What is being asked: Where the records below show the word "text" in a line, please copy that line.

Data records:
- - - -
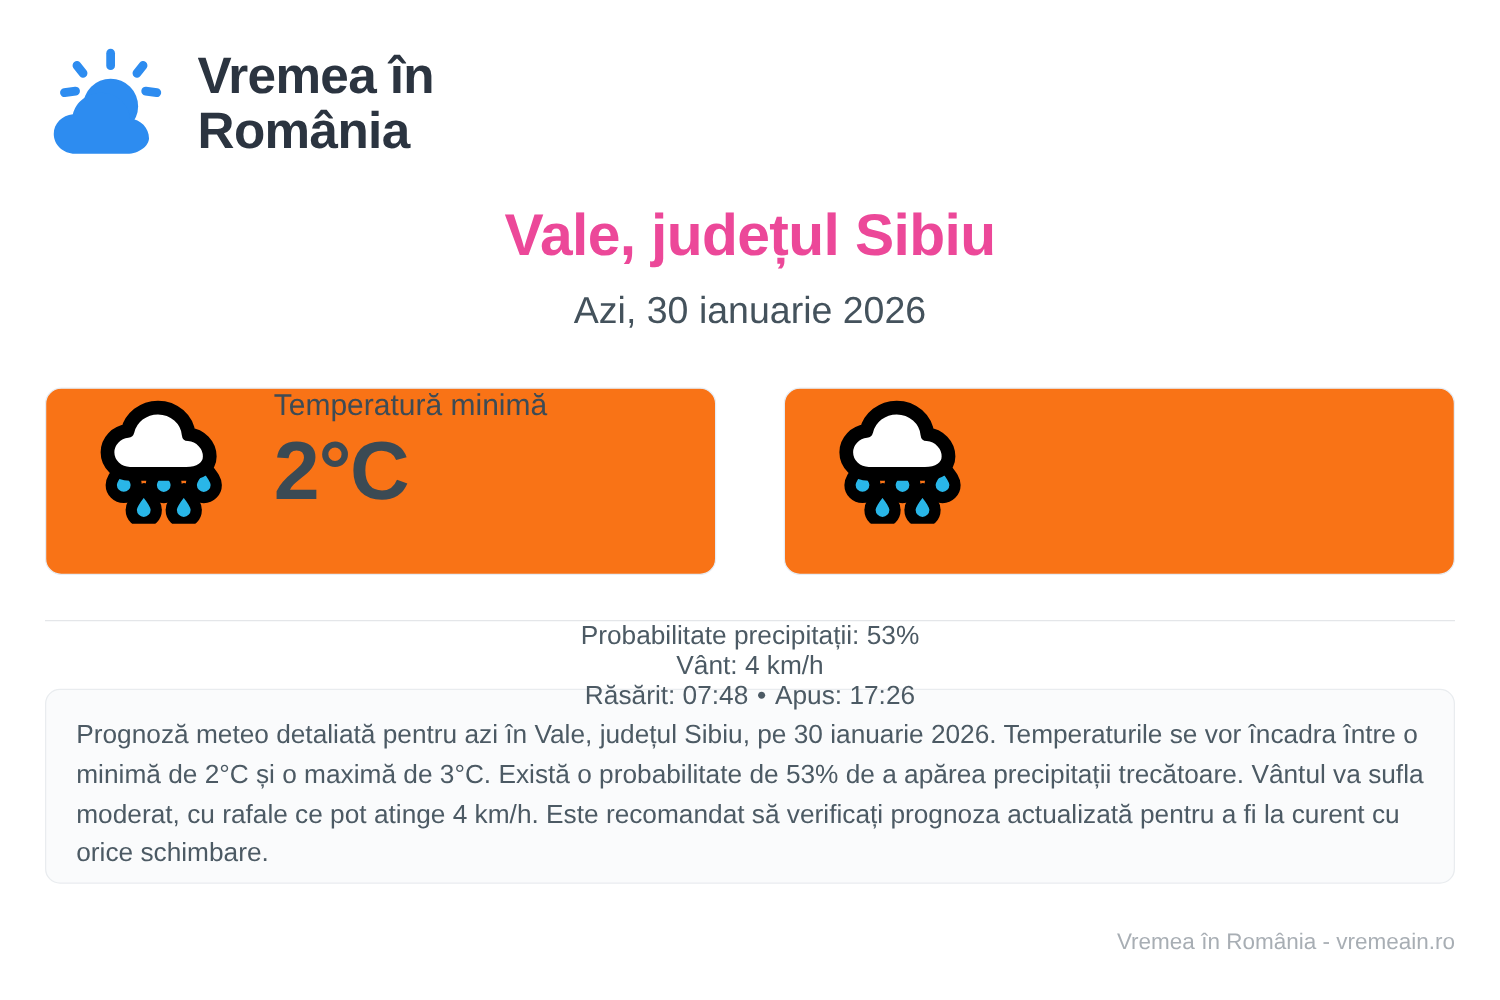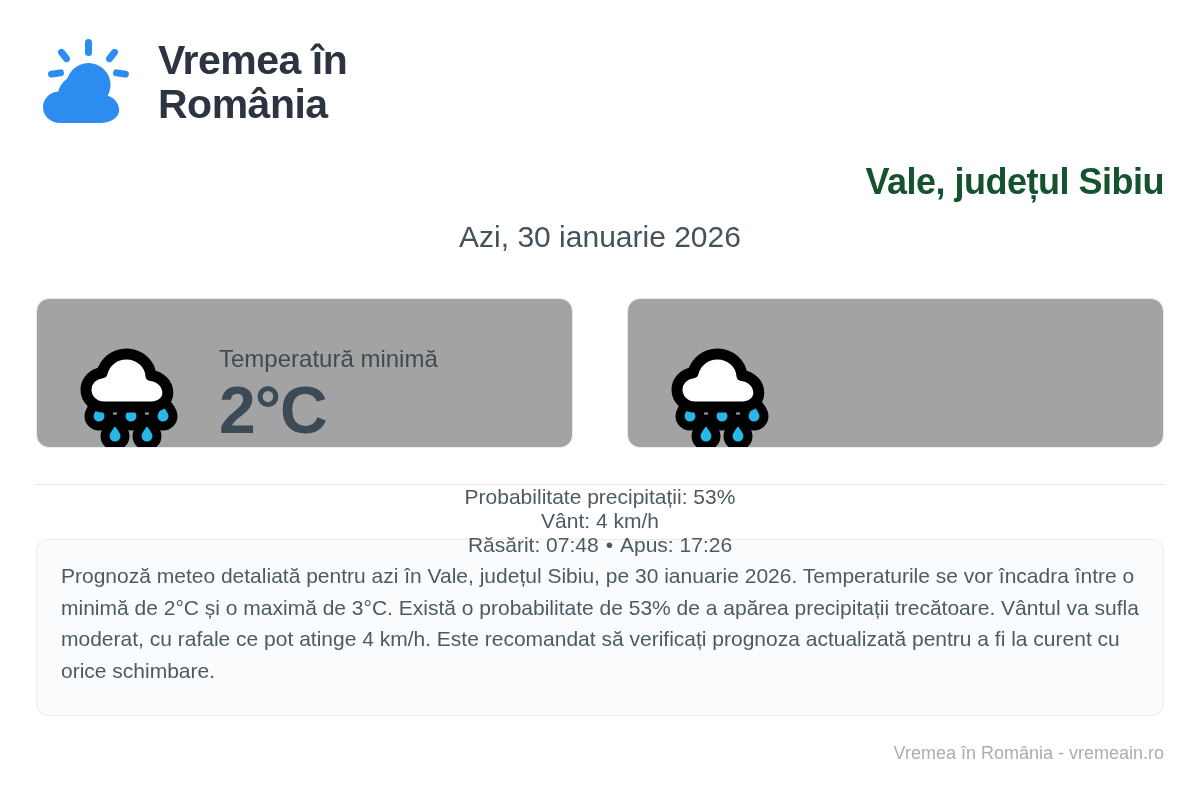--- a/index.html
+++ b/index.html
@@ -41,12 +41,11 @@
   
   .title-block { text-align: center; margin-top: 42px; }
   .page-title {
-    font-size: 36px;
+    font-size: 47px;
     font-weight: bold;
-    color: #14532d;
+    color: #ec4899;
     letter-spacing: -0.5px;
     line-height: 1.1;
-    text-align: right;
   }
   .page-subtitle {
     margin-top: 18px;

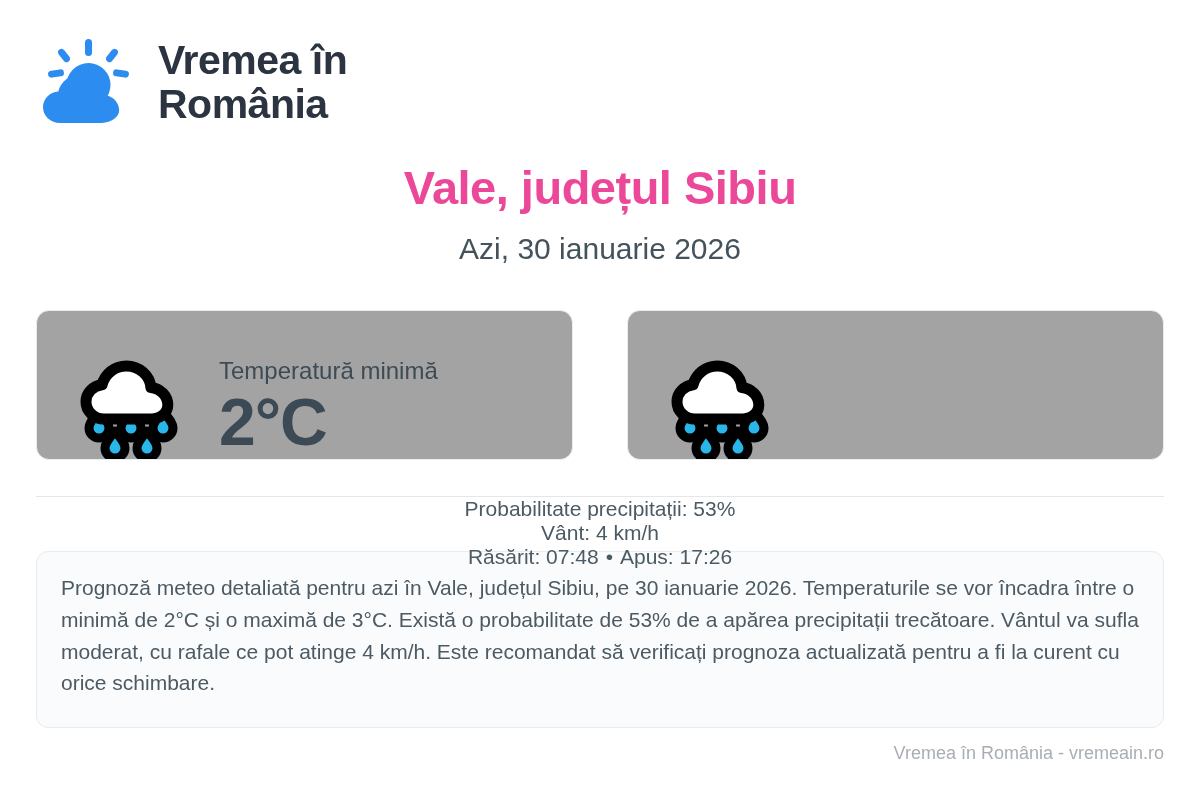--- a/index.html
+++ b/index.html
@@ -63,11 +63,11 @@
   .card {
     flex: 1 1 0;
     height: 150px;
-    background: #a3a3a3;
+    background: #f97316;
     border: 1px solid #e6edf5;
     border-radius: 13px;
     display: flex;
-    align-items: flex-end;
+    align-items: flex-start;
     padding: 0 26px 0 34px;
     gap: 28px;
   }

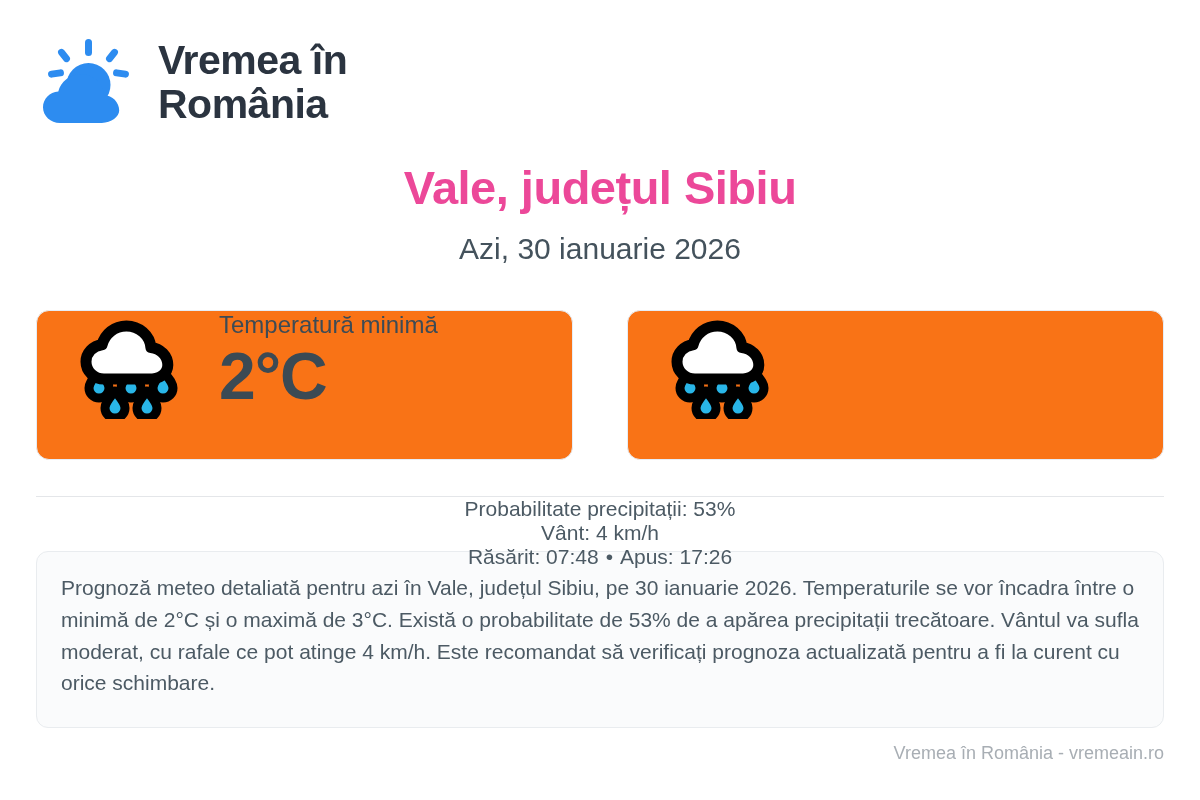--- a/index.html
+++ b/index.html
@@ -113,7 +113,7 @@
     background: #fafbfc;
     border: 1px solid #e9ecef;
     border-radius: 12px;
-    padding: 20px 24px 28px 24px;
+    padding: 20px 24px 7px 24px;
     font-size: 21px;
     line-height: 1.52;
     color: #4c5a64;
- - - -
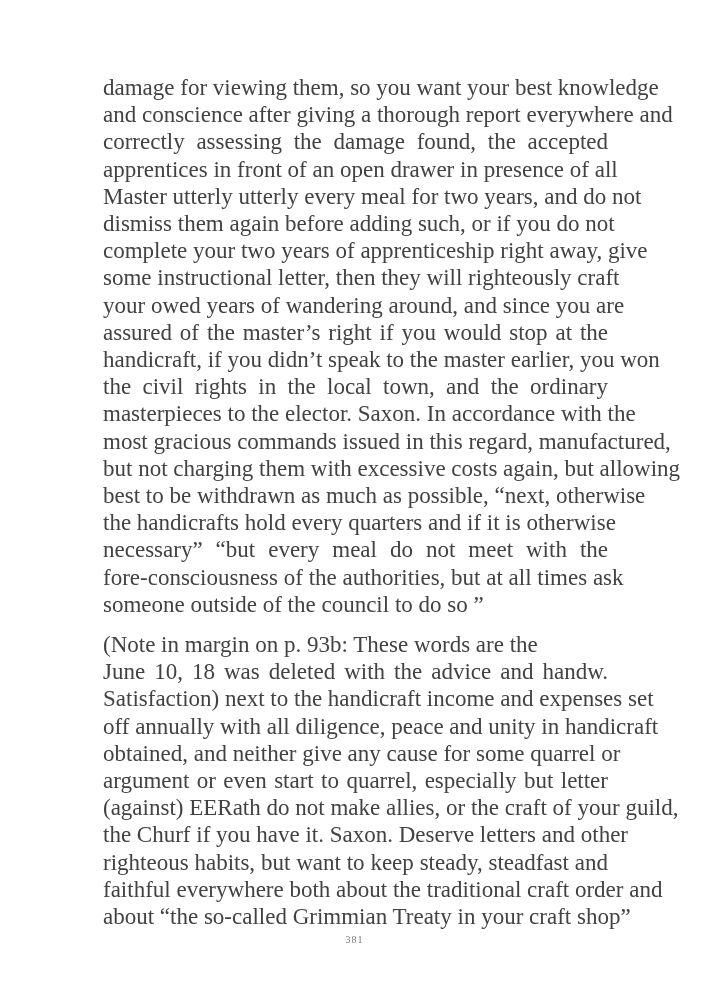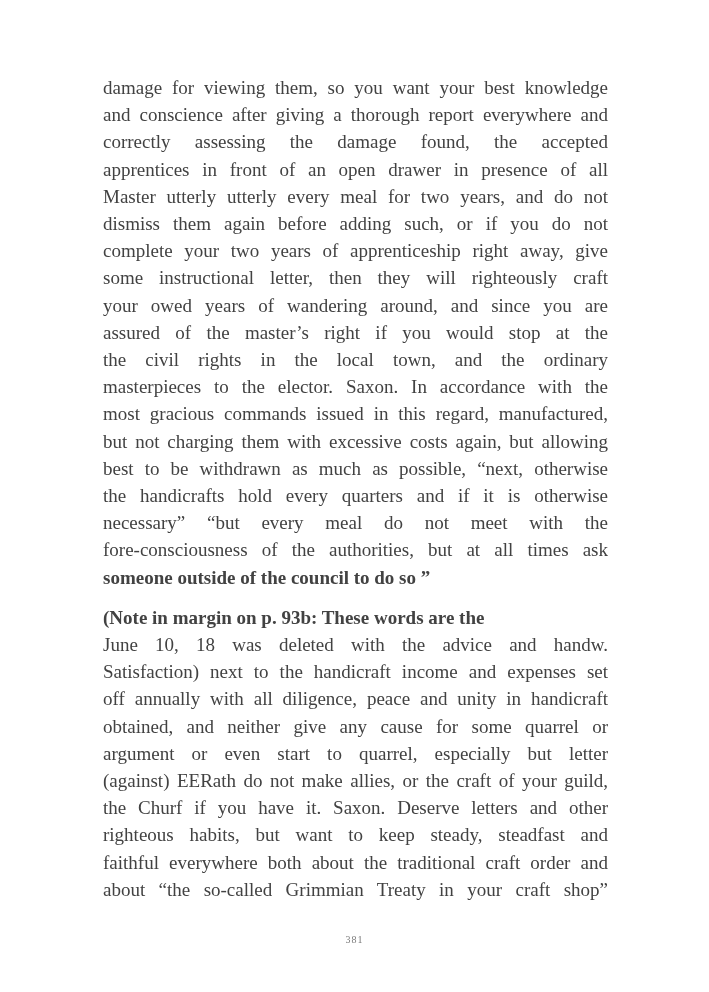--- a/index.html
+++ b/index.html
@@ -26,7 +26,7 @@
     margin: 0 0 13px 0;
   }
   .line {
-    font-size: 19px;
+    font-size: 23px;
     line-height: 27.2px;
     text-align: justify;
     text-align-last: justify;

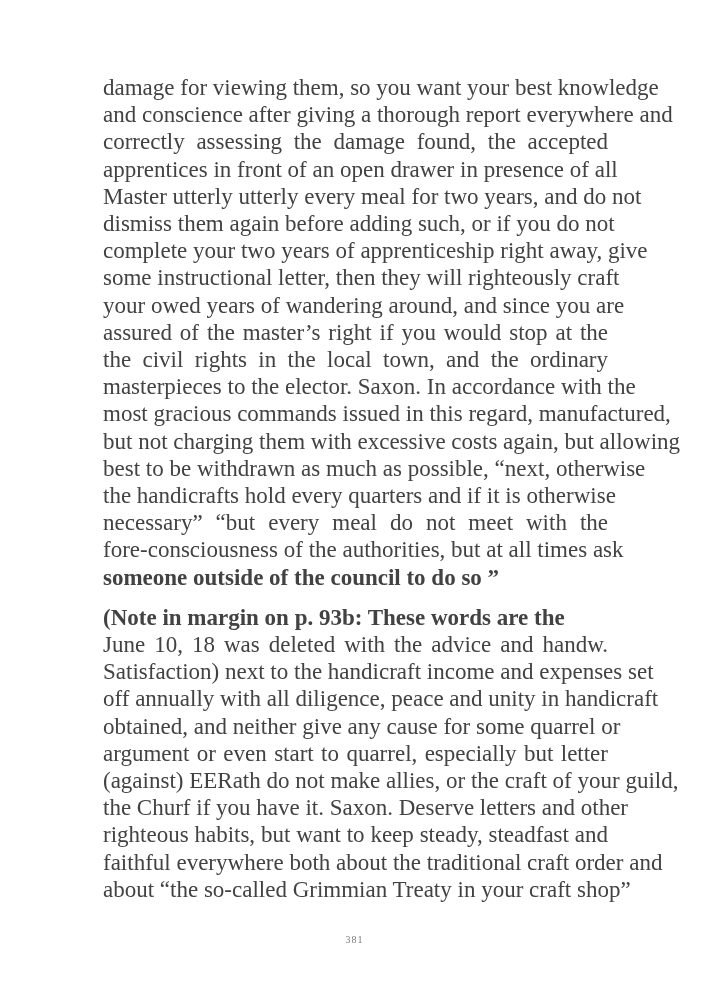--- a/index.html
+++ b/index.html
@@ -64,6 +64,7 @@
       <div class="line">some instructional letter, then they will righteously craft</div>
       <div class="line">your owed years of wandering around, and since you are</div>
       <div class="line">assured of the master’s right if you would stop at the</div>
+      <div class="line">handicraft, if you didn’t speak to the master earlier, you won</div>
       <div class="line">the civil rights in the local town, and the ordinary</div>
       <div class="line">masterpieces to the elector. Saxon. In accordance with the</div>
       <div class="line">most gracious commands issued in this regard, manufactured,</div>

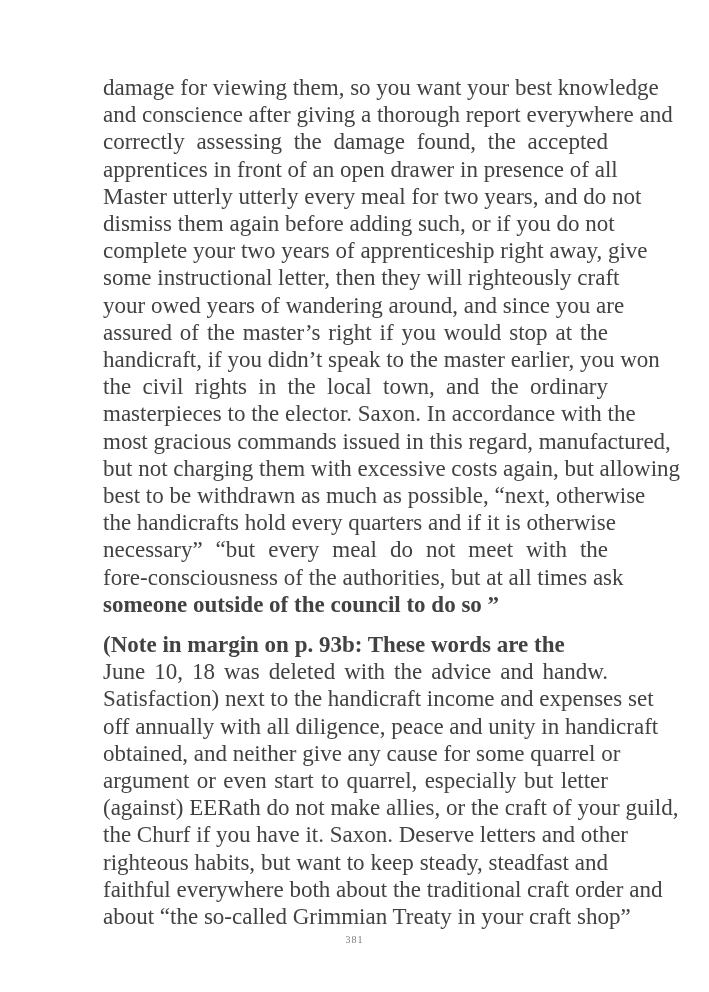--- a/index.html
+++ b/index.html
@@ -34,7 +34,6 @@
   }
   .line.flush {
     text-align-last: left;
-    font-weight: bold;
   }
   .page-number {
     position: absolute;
- - - -
The answer:
   .title-block { text-align: center; margin-top: 42px; }
-    text-align: right;
     text-align: justify;
     text-align-last: justify;
     text-align-last: left;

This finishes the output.